» Exercise brief
Your task is to write out every line of the data exactly. Drop the pictures.

» Input data
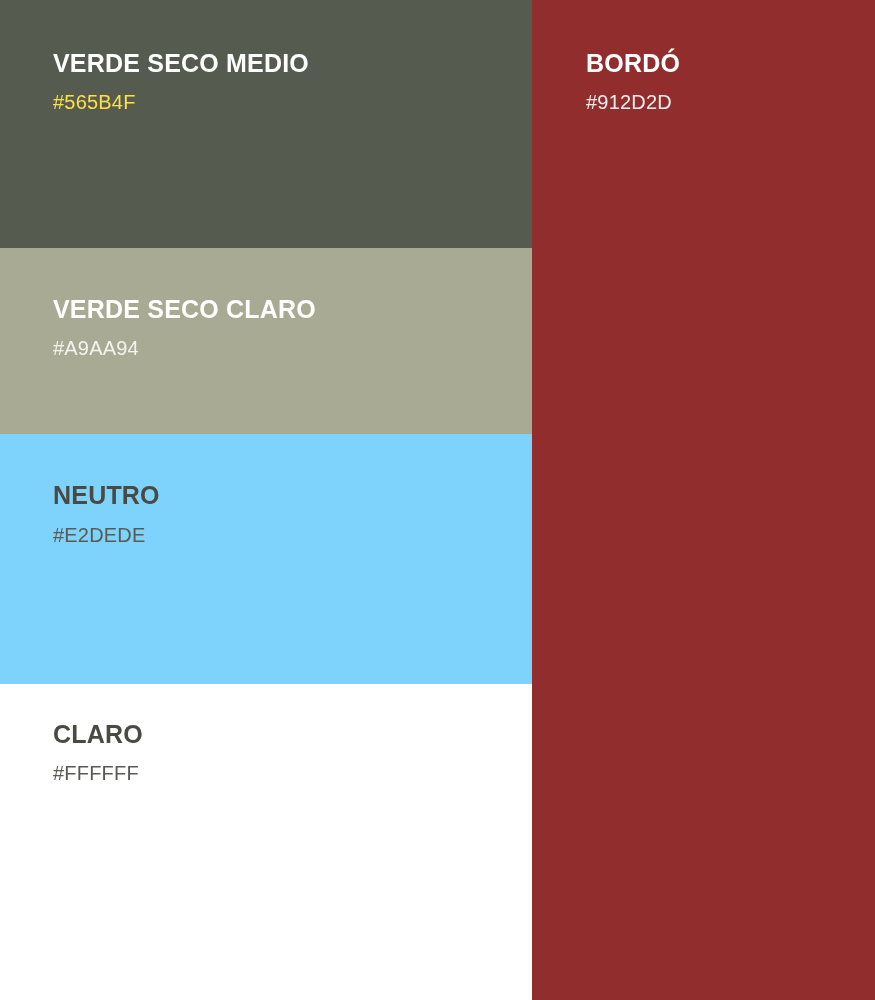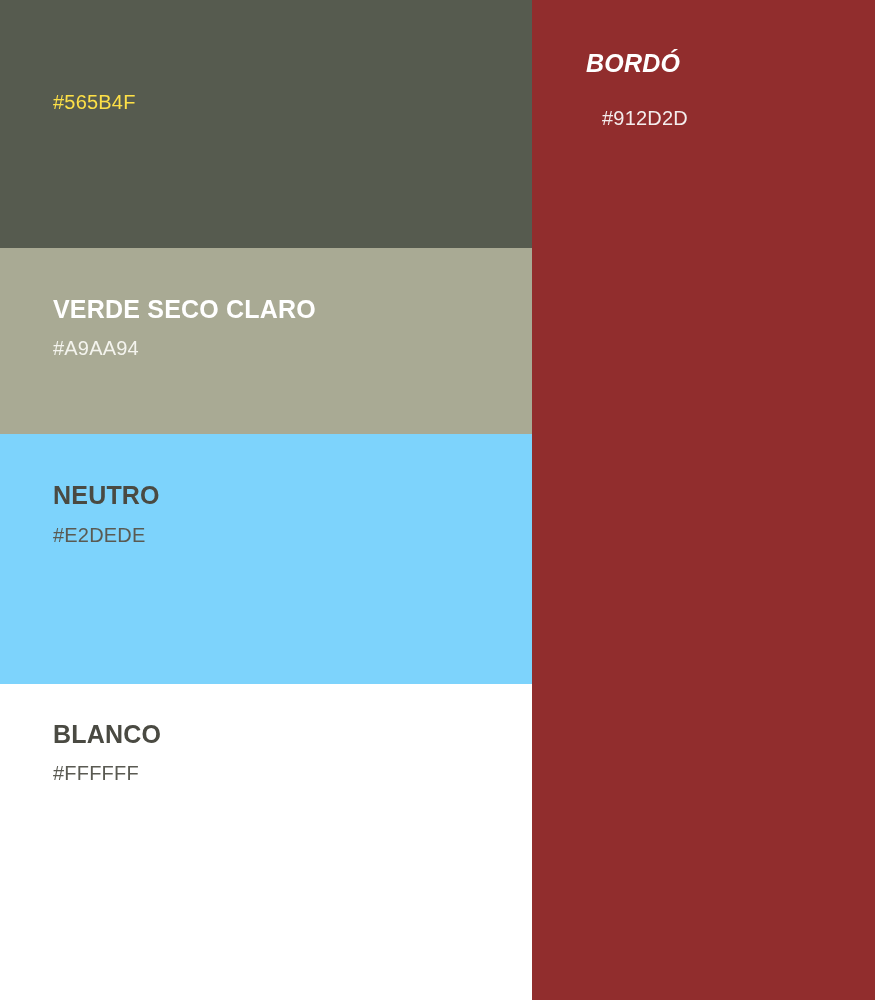"VERDE SECO MEDIO" p.swatch-name { html: none -> <p>VERDE SECO MEDIO</p> }
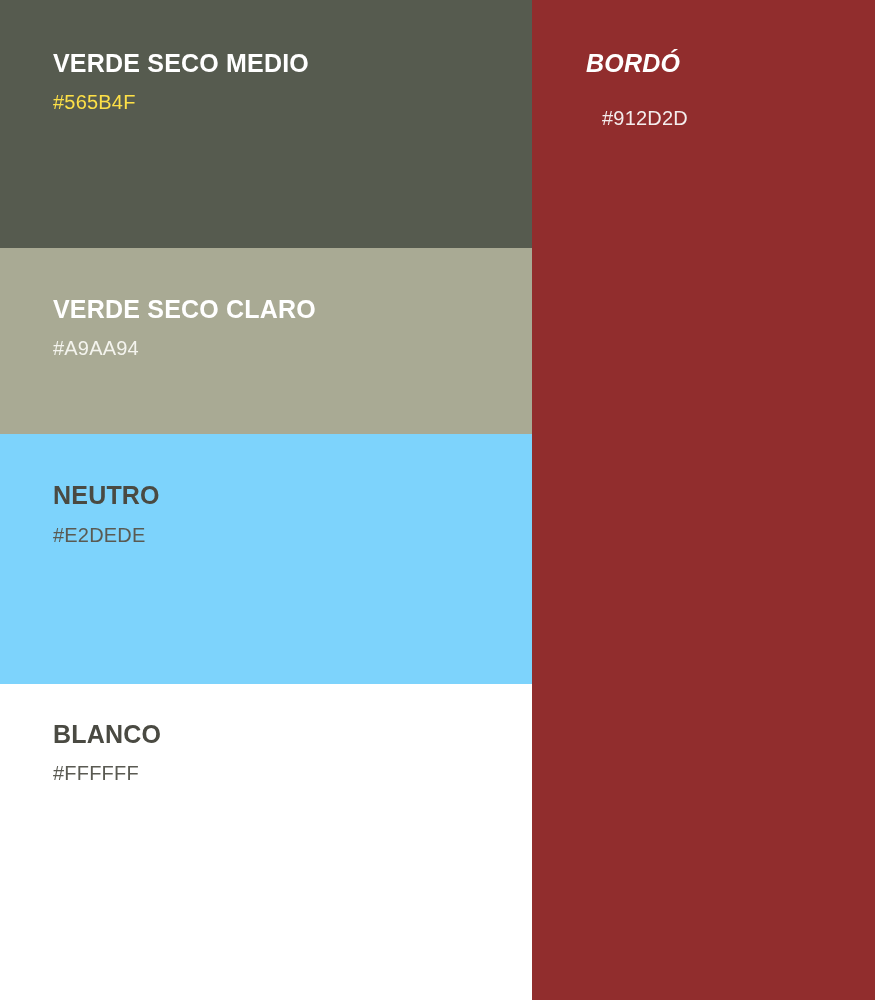"BORDÓ" p.accent-name { font-style: italic -> none }
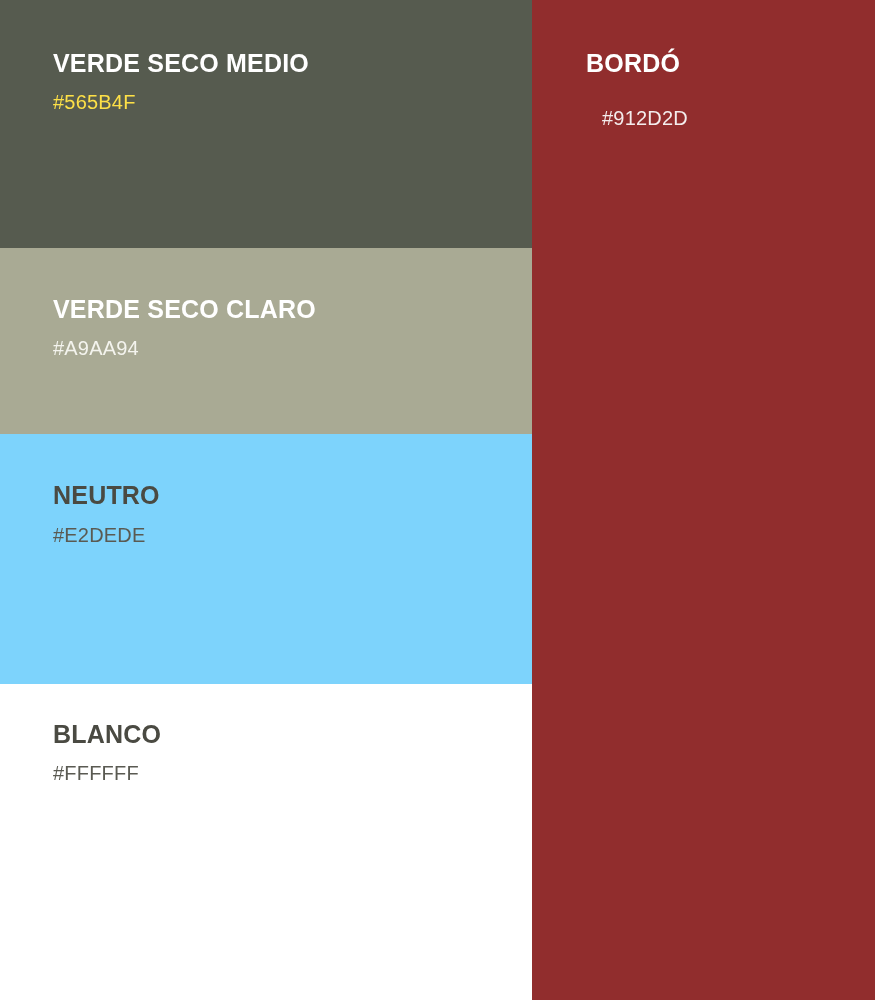"#912D2D" .accent-hex { margin: 16px -> 0 }
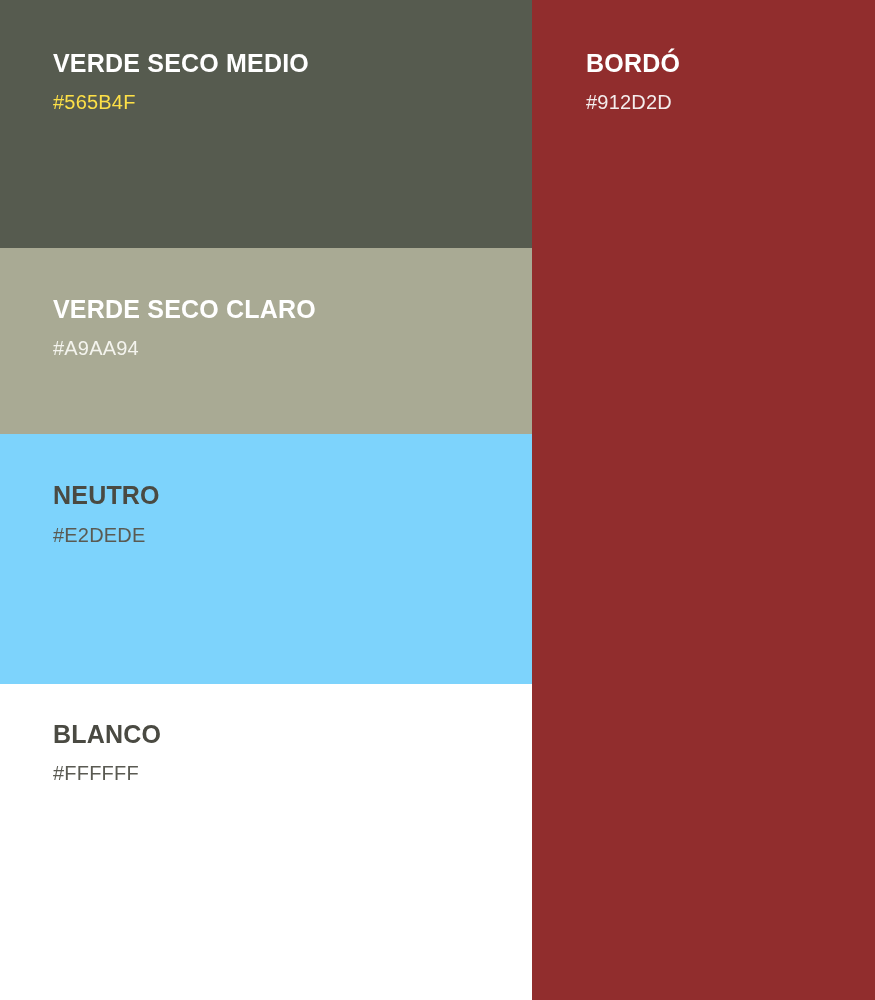"BLANCO" p.swatch-name { text: BLANCO -> CLARO }
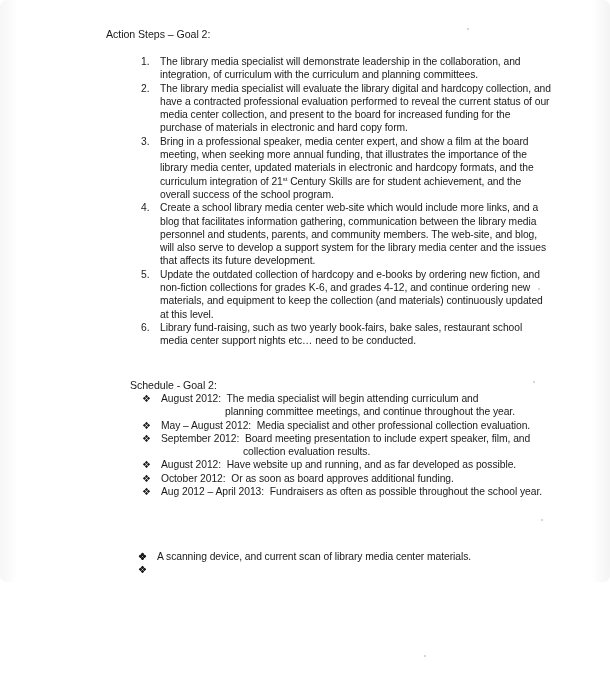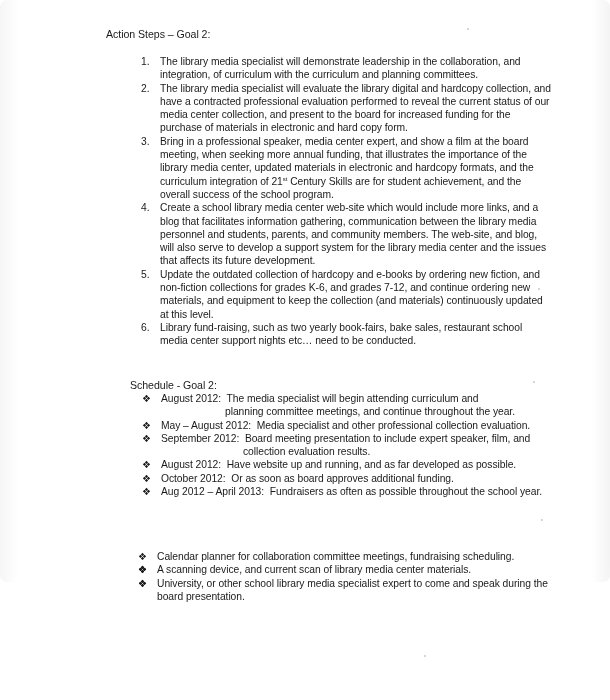"Update the outdated collection of" span { text: 7-12 -> 4-12 }
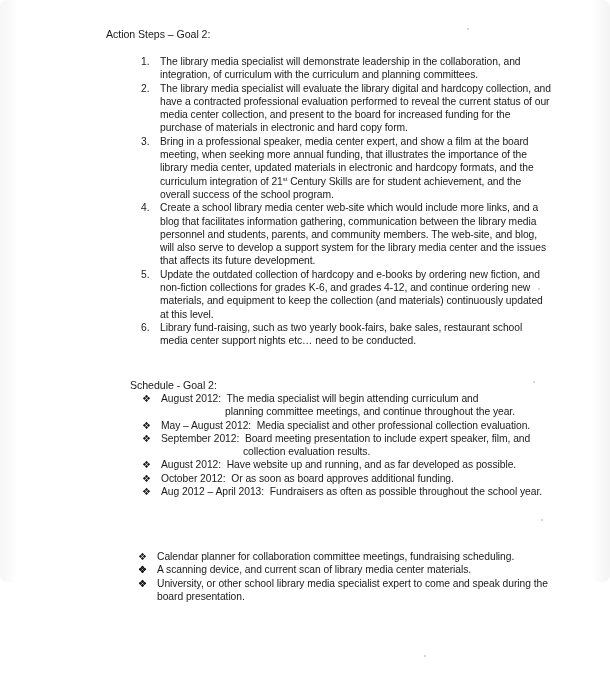"Calendar planner for collaboration" span { html: <span>Calendar planner for collaboration committee meetings, fundraising scheduling.</span> -> none }
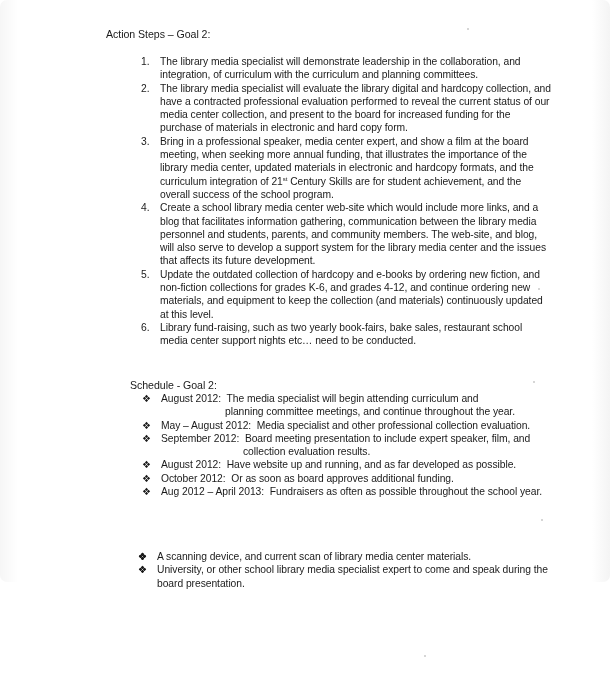"University, or other school library" span { html: <span>University, or other school library media specialist expert to come and speak during the board presentation.</span> -> none }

» Response
"VERDE SECO MEDIO" p.swatch-name { html: none -> <p>VERDE SECO MEDIO</p> }
"BORDÓ" p.accent-name { font-style: italic -> none }
"#912D2D" .accent-hex { margin: 16px -> 0 }
"BLANCO" p.swatch-name { text: BLANCO -> CLARO }
"Update the outdated collection of" span { text: 7-12 -> 4-12 }
"Calendar planner for collaboration" span { html: <span>Calendar planner for collaboration committee meetings, fundraising scheduling.</span> -> none }
"University, or other school library" span { html: <span>University, or other school library media specialist expert to come and speak during the board presentation.</span> -> none }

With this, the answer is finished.